With #NotYourPorn

How To Send Nudes Safely


Not Your Porn is a campaign that is currently collaborating with activists, non-profits, lawyers and politicians, in the UK and internationally, to work towards a world where distributing ‘Revenge Porn’, child abuse images and stolen content from sex workers is taken seriously as a digital crime.

They are working to protect all victims - past, present and future.

Consent must always be mandatory.

Exchanging nudes are an important part of the way we experience intimacy with other people. There is nothing wrong with sharing nudes as long as it is done consensually. Here is a breakdown of what you need to know to have the best time and to keep yourself safe. 

How Can I Send Nudes Safely?

Can I check if there are images of me online without my consent? 

Yes, you can. You can conduct something called a reverse image search. This tool allows you to the websites or platforms which are hosting the image you are looking for. Although, keep in mind - this is not an open ended search on all images of you on the internet and so it has its limitations. 

In order to conduct one, you will need an original copy of the image you are searching for. Then you need to open the search engine with the reverse image search tool. There are a number of reverse image search engines such as Google Images (click on the camera icon to the right of the search bar), Google Lens (for searching on a mobile device) or Bing. Once you have opened the search engine with this feature, you will be able to drop the image into the search bar. If no images are found it will state ‘No other sizes of this image found’. If there are images, it will state ‘find other sizes of this image’. By clicking ‘all sizes’, this will take you to a page with search results. 

Please be careful if you choose to do this, though.It can be a very distressing process to find images of yourself online and so it might be a good idea to get someone you trust to help you.

What should I do if things go wrong? 

If you discover that someone is posting your nudes online without your consent, it is easier said than done, but try not to panic. Get in touch with someone you trust who can support you through this.The following steps are here to guide you through the initial stages when someone has shared images/videos of you without your consent:

Step 1: Collect evidence

If you know where the content has been posted, be sure to take screenshots of where it is: social media or websites. This can then be used for the police as evidence if you choose to make a report. If you are able to, copy the URL links to where the content is posted, this will make finding the content easier for reporting to the websites later.If you can, and you feel able to, download the video or picture or save a pdf copy of the website page. If you have access to the video file, some websites may be able to have your content “digitally fingerprinted” later to prevent others uploading the video / picture again. It is also completely okay to ask someone you trust to help you gather this evidence, if you feel unable to do so yourself.If the content is being shared by anonymous accounts, for example on Instagram or Facebook, screenshot pictures of the account and any information which is visible on the profile. This is crucial for identifying the perpetrator later, if you decide you want to go to the police.

Step 2: Reporting content & getting professional support 

If you feel like you are able to, you can report it to the website. Each website will have its own reporting policy, you will need to check on the individual website for details of these. Please be aware that some websites may ask for your picture and your identification card: do not give them this information.

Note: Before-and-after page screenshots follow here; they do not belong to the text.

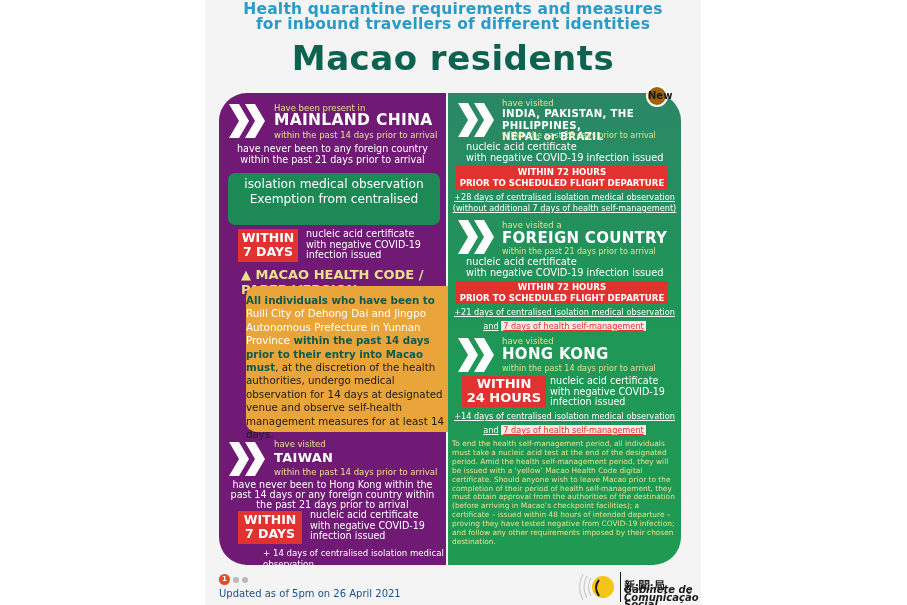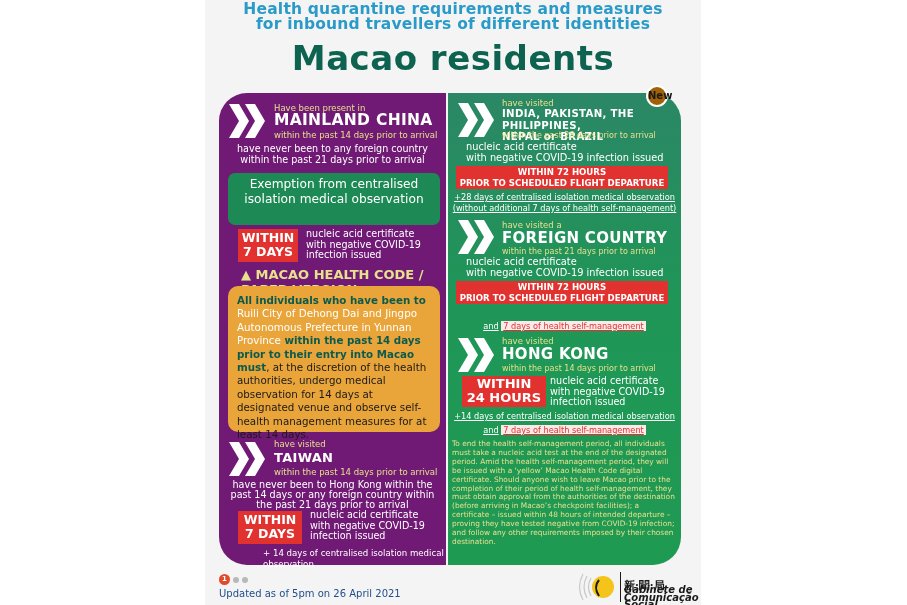--- a/index.html
+++ b/index.html
@@ -15,21 +15,21 @@
   .chev { position: absolute; width: 40px; height: 38px; }
   .chev svg { width: 100%; height: 100%; display: block; }
   .small-yellow { color: #e7e08c; font-size: 8.5px; line-height: 10px; }
   .big-white { color: #ffffff; font-weight: bold; font-size: 14px; line-height: 15px; letter-spacing: 0.3px; }
   .white-txt { color: #ffffff; font-size: 9.6px; line-height: 10.5px; }
   .center { text-align: center; }
   .abs { position: absolute; }
 
   .exempt { position: absolute; left: 9px; top: 80px; width: 212px; height: 52px; background: #1d8a55; border-radius: 7px; color: #fff; font-size: 12.2px; line-height: 14.5px; text-align: center; padding-top: 4px; }
   .redbox { position: absolute; background: #e2322f; color: #fff; font-weight: bold; text-align: center; }
-  .ruili { position: absolute; left: 9px; top: 193px; width: 212px; height: 146px; background: #e9a53a; border-radius: 10px; padding: 8px 9px; font-size: 10.3px; line-height: 13.4px; color: #1a1a1a; }
+  .ruili { position: absolute; left: 27px; top: 193px; width: 212px; height: 146px; background: #e9a53a; border-radius: 10px; padding: 8px 0; font-size: 10.3px; line-height: 13.4px; color: #1a1a1a; }
   .ruili .hl-teal { color: #0c5a4e; font-weight: bold; }
   .ruili .hl-white { color: #ffffff; }
 
   .ul { text-decoration: underline; color: #ffffff; }
   .pinkbox { background: #fde9ea; color: #e2322f; text-decoration: underline; padding: 0 2px; }
   .new-badge { position: absolute; left: 441px; top: 85px; width: 22px; height: 22px; border-radius: 50%; background: #a16207; border: 2px solid #fff; color: #1a1a1a; font-size: 10px; font-weight: bold; text-align: center; line-height: 18px; }
 
   .pager { position: absolute; left: 14px; top: 574px; display: flex; gap: 3px; align-items: center; }
   .pg-active { width: 11px; height: 11px; border-radius: 50%; background: #e24a2c; color: #fff; font-size: 7px; font-weight: bold; text-align: center; line-height: 11px; }
   .pg-dot { width: 6px; height: 6px; border-radius: 50%; background: #b8b8b8; }
@@ -55,22 +55,22 @@
         </svg>
     </div>
     <div class="abs small-yellow" style="left:55px; top:10px;">Have been present in</div>
     <div class="abs big-white" style="left:55px; top:20px; font-size:15.5px;">MAINLAND CHINA</div>
     <div class="abs small-yellow" style="left:55px; top:37px;">within the past 14 days prior to arrival</div>
     <div class="abs white-txt center" style="left:0; top:51px; width:227px;">
       <div>have never been to any foreign country</div>
       <div>within the past 21 days prior to arrival</div>
     </div>
     <div class="exempt">
+      <div>isolation medical observation</div>
       <div>Exemption from centralised</div>
-      <div>isolation medical observation</div>
     </div>
     <div class="redbox" style="left:19px; top:136px; width:60px; height:33px; font-size:12.5px; line-height:14px; padding-top:2px;">
       <div>WITHIN</div>
       <div>7 DAYS</div>
     </div>
     <div class="abs white-txt" style="left:87px; top:136px;">
       <div>nucleic acid certificate</div>
       <div>with negative COVID-19</div>
       <div>infection issued</div>
     </div>
@@ -140,20 +140,21 @@
     <div class="abs big-white" style="left:54px; top:138px; font-size:15px;">FOREIGN COUNTRY</div>
     <div class="abs small-yellow" style="left:54px; top:154px; font-size:8px;">within the past 21  days prior to arrival</div>
     <div class="abs white-txt" style="left:18px; top:164px; font-size:9.8px;">
       <div>nucleic acid certificate</div>
       <div>with negative COVID-19 infection issued</div>
     </div>
     <div class="redbox" style="left:8px; top:188px; width:212px; height:23px; font-size:8.6px; line-height:10.5px; padding-top:1px;">
       <div>WITHIN 72 HOURS</div>
       <div>PRIOR TO SCHEDULED FLIGHT DEPARTURE</div>
     </div>
+    <div class="abs center ul" style="left:0; top:214px; width:233px; font-size:8.2px;">+21 days of centralised isolation medical observation</div>
     <div class="abs center" style="left:0; top:228px; width:233px; font-size:8.2px;">
       <span class="ul">and</span>
       <span class="pinkbox">7 days of health self-management</span>
     </div>
 
     <div class="chev" style="left:8px; top:243px;">
       <svg viewBox="0 0 40 38">
           <path d="M2 2 L12 2 L22 19 L12 36 L2 36 L12 19 Z M18 2 L28 2 L38 19 L28 36 L18 36 L28 19 Z" fill="#ffffff"></path>
         </svg>
     </div>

The Revenge Porn Helpline (0345 6000 459) is a free service that can assist you with the removal of images and they are seen as “trusted flaggers” so do not need such identification. They believe that asking for such information only perpetuates the act of being violated.

You can also report it to the police on their non-emergency number, 101, and give them as much evidence as you can of what has happened. It may be useful beforehand to write out a timeline of what has happened, where the content has been shared and who alerted you to it.

Furthermore, if you come across non consensual content online of yourself or someone else, you can report it to Report Harmful Content.

Step 3: How to stay safe going forward 

For most people we work with, their first priority is getting the images/videos of them removed. Unfortunately, the nature of the internet means that non consensual content can resurface anytime. 

I hope it never happens, but in the event that images/videos of you are shared non consensually more than once, you should go through the above process each time. 

Here are some other things to consider: 

Set up Google Alerts 

This can be a helpful way to flag where the non consensual content of you is online, especially considering that the internet is overwhelmingly huge. Click here to set up google alerts. The Revenge Porn Helpline has some excellent advice on how to set them up, find it here.

Strengthening your privacy settings 

This is a useful way to limit people from contacting you, whether by the person who has shared the image non consensually or third parties who contact you as a result of the non consensual sharing. 

You can block accounts and associated accounts, set your account to private and a host of other options. Resources which might be of interest are these guides from Refuge and from the Revenge Porn Helpline

Contact #NotYourPorn 

We are not a service provider at #NotYourPorn, but we act as a triage to help find you the right services. We are also in the process of setting up a survivor support network so that people can feel supported and connect to others who have also experienced non consensual sharing. Find our contact details here. You are not alone, we exist to help you and to fight for your rights. So to sum up:

consent + knowledge + safety = having a good old time!!!